◆ Data shown ◆
##########

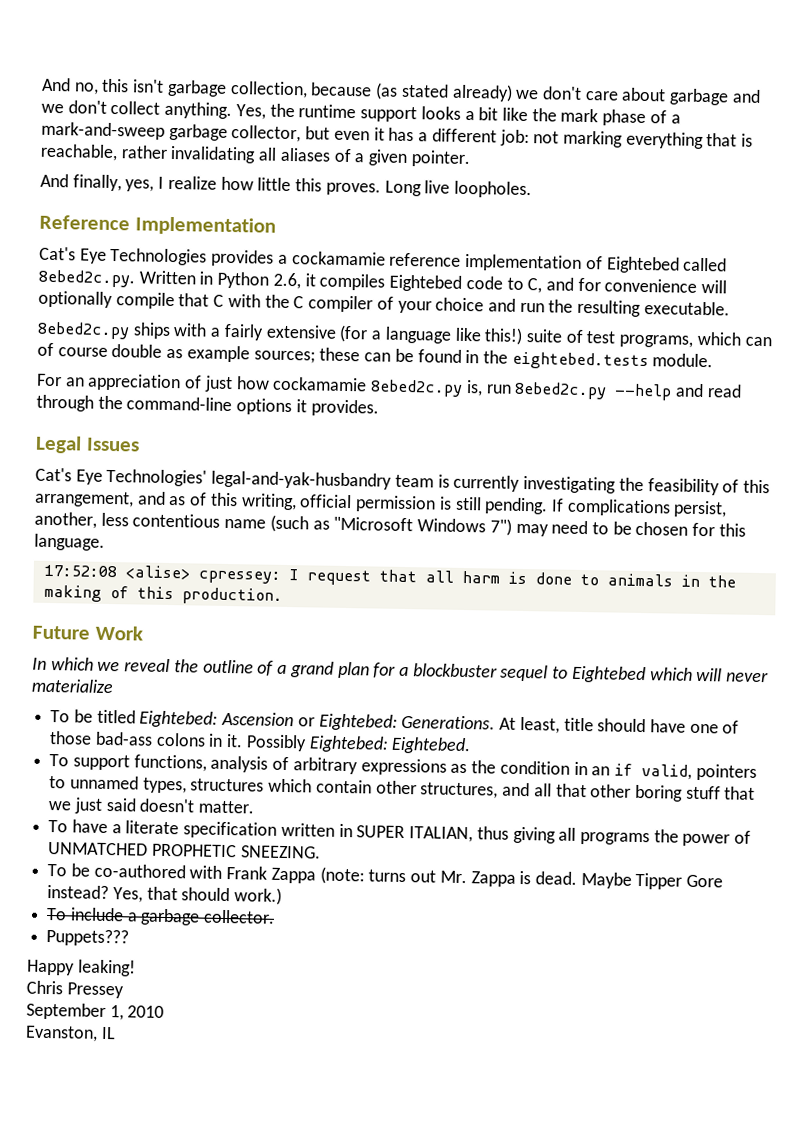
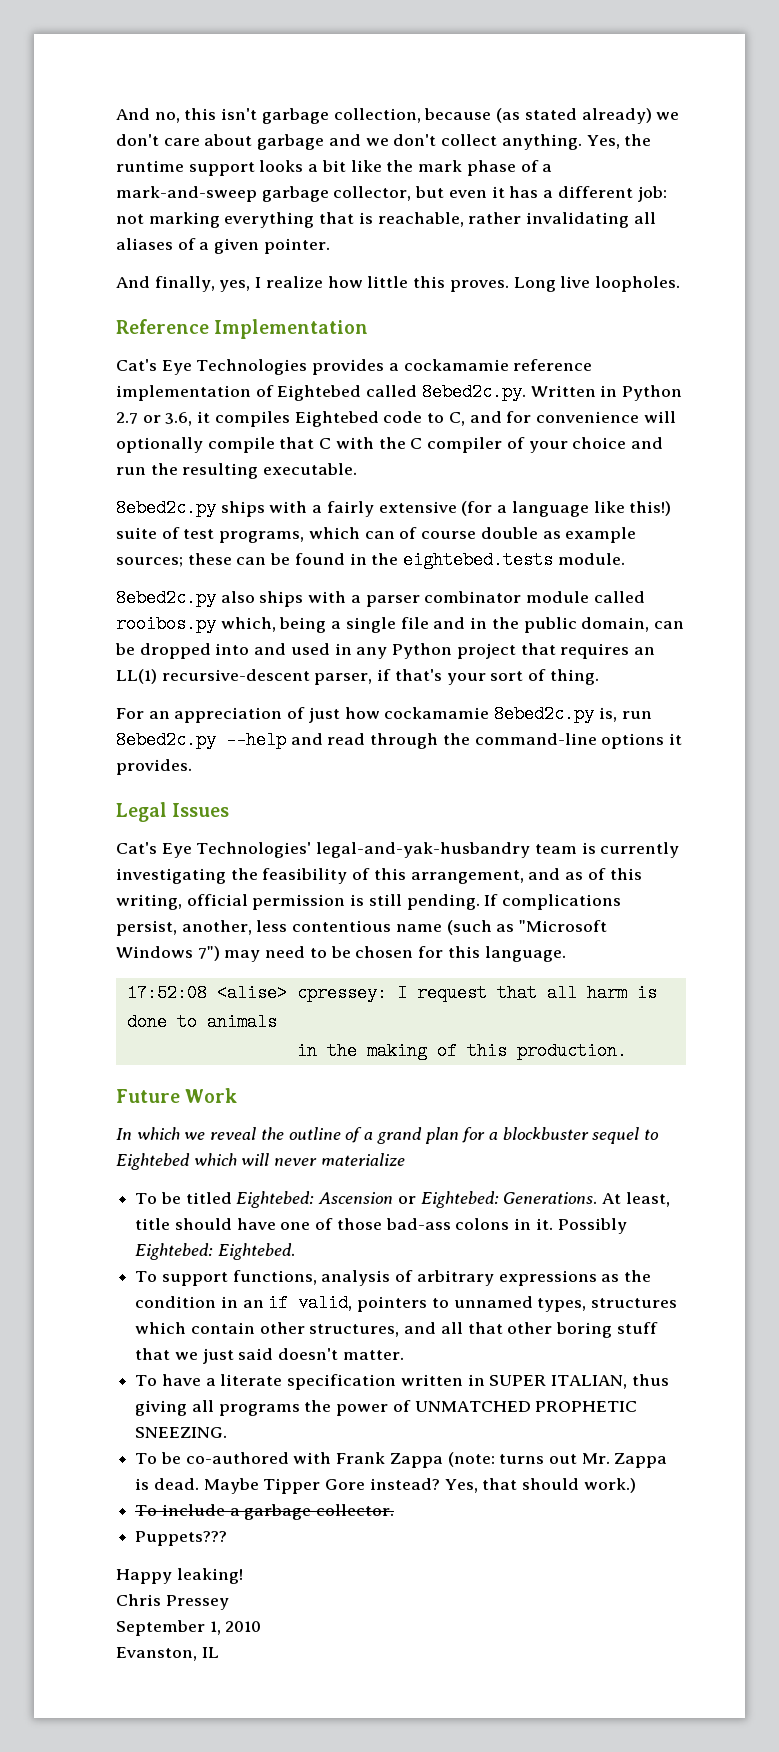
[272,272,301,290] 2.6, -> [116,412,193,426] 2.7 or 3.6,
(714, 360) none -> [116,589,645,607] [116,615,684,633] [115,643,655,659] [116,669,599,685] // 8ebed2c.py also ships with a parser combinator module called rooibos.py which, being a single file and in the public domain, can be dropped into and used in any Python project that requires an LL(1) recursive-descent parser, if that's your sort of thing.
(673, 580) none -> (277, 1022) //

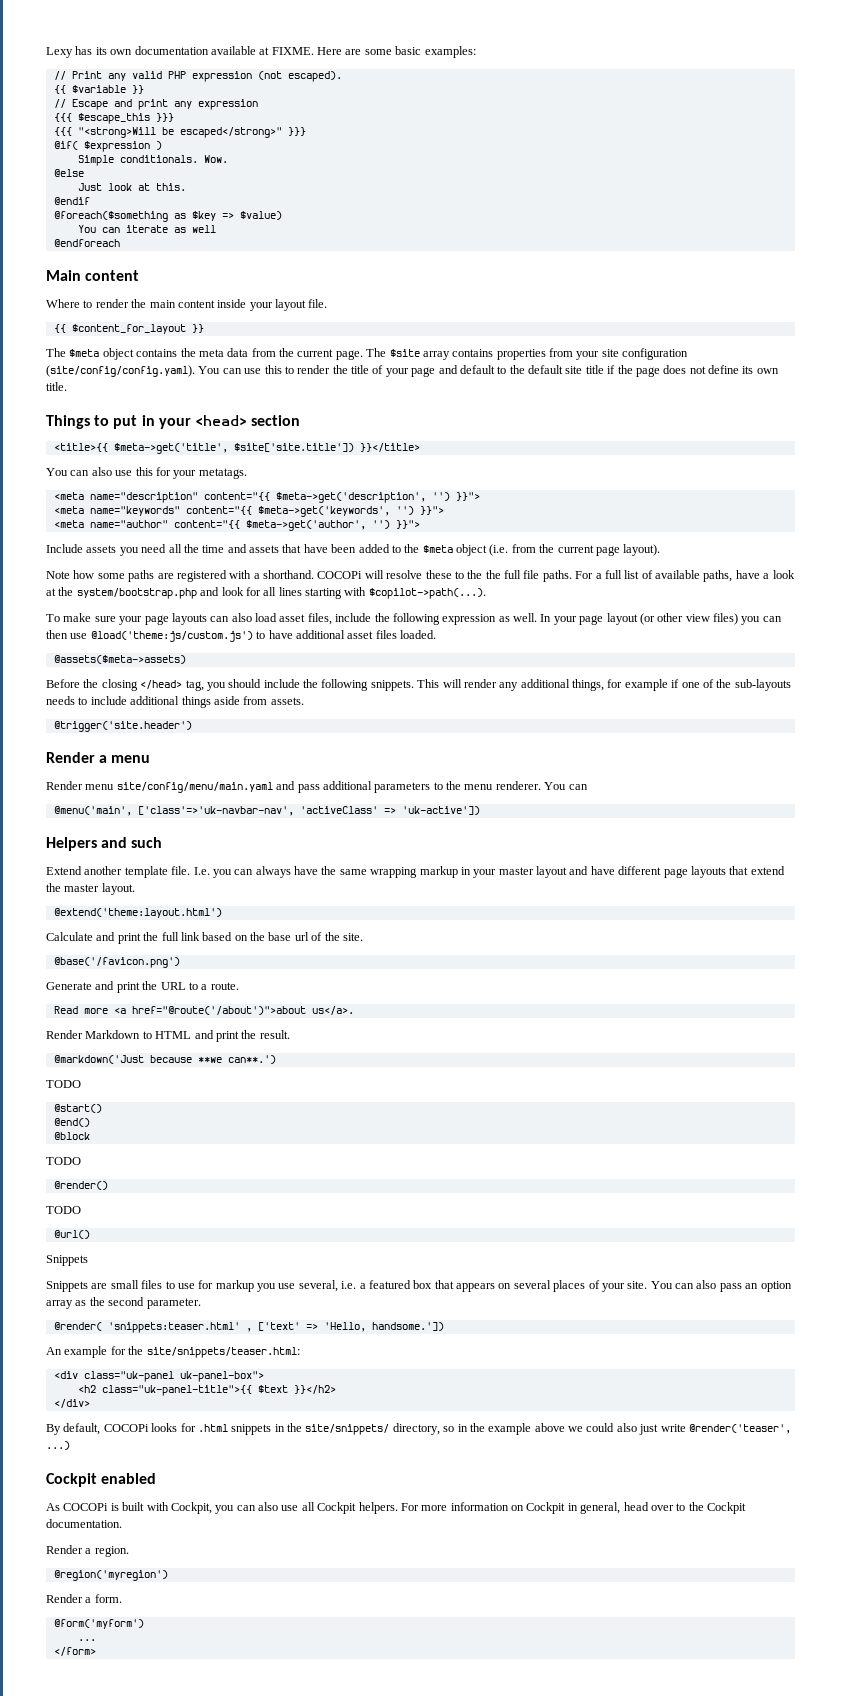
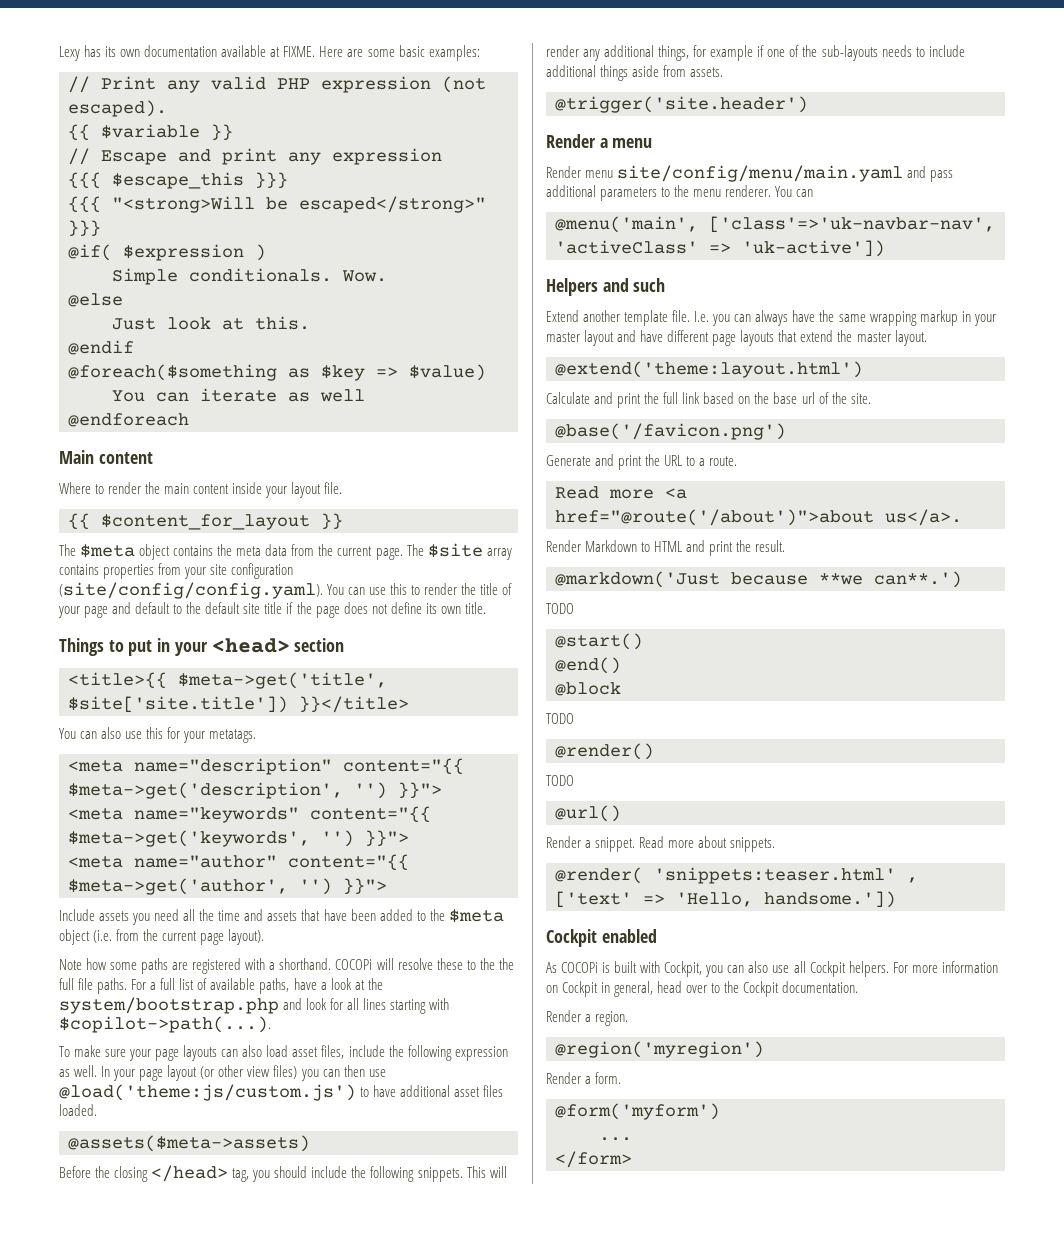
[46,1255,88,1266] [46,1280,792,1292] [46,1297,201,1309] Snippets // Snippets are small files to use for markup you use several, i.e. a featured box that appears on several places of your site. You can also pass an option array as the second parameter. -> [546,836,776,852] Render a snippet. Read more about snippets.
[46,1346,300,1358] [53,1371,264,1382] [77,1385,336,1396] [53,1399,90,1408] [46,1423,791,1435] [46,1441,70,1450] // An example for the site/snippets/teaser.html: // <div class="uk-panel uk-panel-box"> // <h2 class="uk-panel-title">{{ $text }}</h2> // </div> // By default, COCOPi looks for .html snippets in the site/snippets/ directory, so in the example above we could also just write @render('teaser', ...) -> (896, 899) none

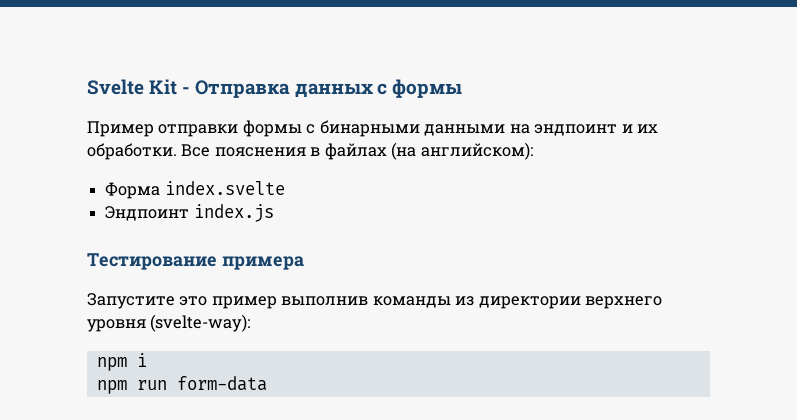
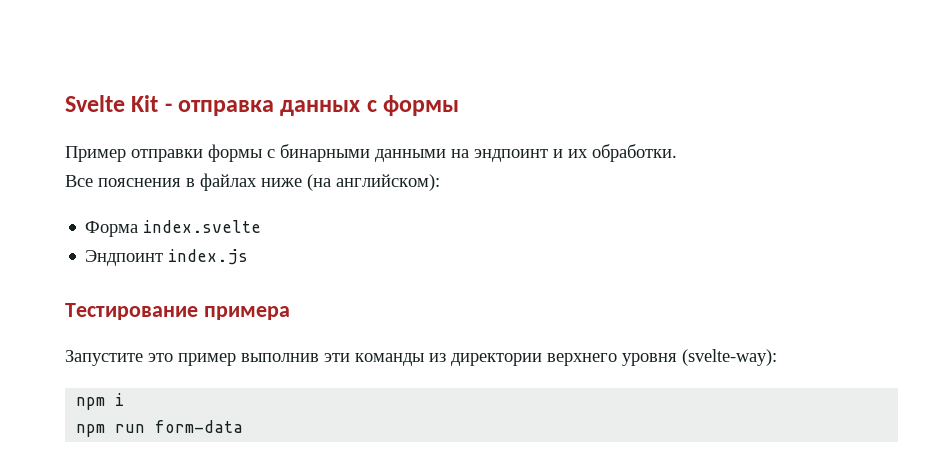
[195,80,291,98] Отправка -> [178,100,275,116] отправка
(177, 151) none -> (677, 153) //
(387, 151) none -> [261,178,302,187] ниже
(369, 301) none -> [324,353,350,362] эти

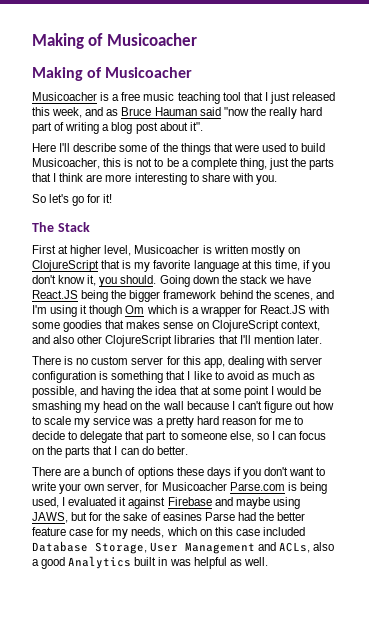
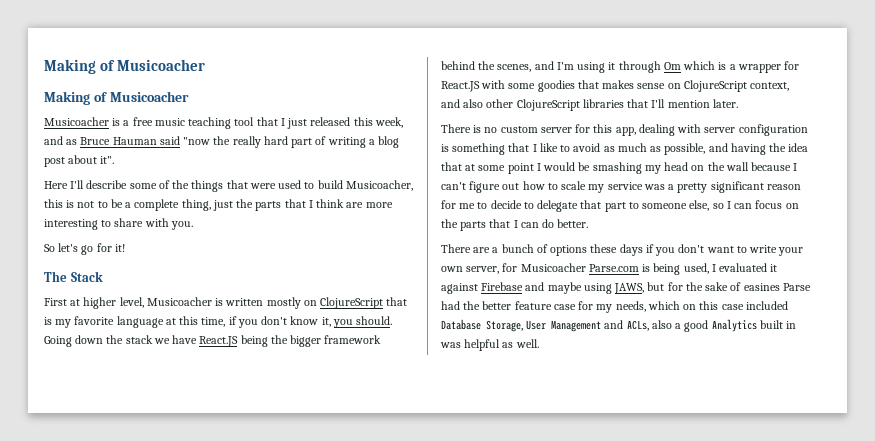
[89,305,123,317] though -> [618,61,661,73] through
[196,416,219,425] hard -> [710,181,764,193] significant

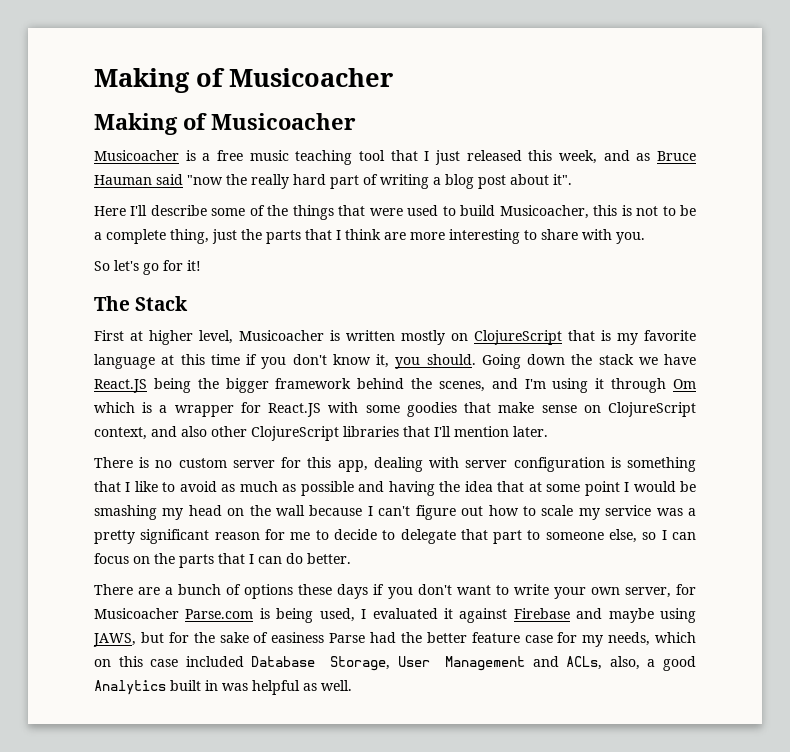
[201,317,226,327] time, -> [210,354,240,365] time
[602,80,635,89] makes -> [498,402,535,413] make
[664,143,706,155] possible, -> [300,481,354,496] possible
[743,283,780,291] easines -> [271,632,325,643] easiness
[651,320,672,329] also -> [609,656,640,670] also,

##########

◆ Exercise prompt ◆
Although the records above contain pictures, your copy should give only their text, exactly as written.

◆ Task answer ◆
[272,272,301,290] 2.6, -> [116,412,193,426] 2.7 or 3.6,
(714, 360) none -> [116,589,645,607] [116,615,684,633] [115,643,655,659] [116,669,599,685] // 8ebed2c.py also ships with a parser combinator module called rooibos.py which, being a single file and in the public domain, can be dropped into and used in any Python project that requires an LL(1) recursive-descent parser, if that's your sort of thing.
(673, 580) none -> (277, 1022) //

[46,1255,88,1266] [46,1280,792,1292] [46,1297,201,1309] Snippets // Snippets are small files to use for markup you use several, i.e. a featured box that appears on several places of your site. You can also pass an option array as the second parameter. -> [546,836,776,852] Render a snippet. Read more about snippets.
[46,1346,300,1358] [53,1371,264,1382] [77,1385,336,1396] [53,1399,90,1408] [46,1423,791,1435] [46,1441,70,1450] // An example for the site/snippets/teaser.html: // <div class="uk-panel uk-panel-box"> // <h2 class="uk-panel-title">{{ $text }}</h2> // </div> // By default, COCOPi looks for .html snippets in the site/snippets/ directory, so in the example above we could also just write @render('teaser', ...) -> (896, 899) none

[195,80,291,98] Отправка -> [178,100,275,116] отправка
(177, 151) none -> (677, 153) //
(387, 151) none -> [261,178,302,187] ниже
(369, 301) none -> [324,353,350,362] эти

[89,305,123,317] though -> [618,61,661,73] through
[196,416,219,425] hard -> [710,181,764,193] significant

[201,317,226,327] time, -> [210,354,240,365] time
[602,80,635,89] makes -> [498,402,535,413] make
[664,143,706,155] possible, -> [300,481,354,496] possible
[743,283,780,291] easines -> [271,632,325,643] easiness
[651,320,672,329] also -> [609,656,640,670] also,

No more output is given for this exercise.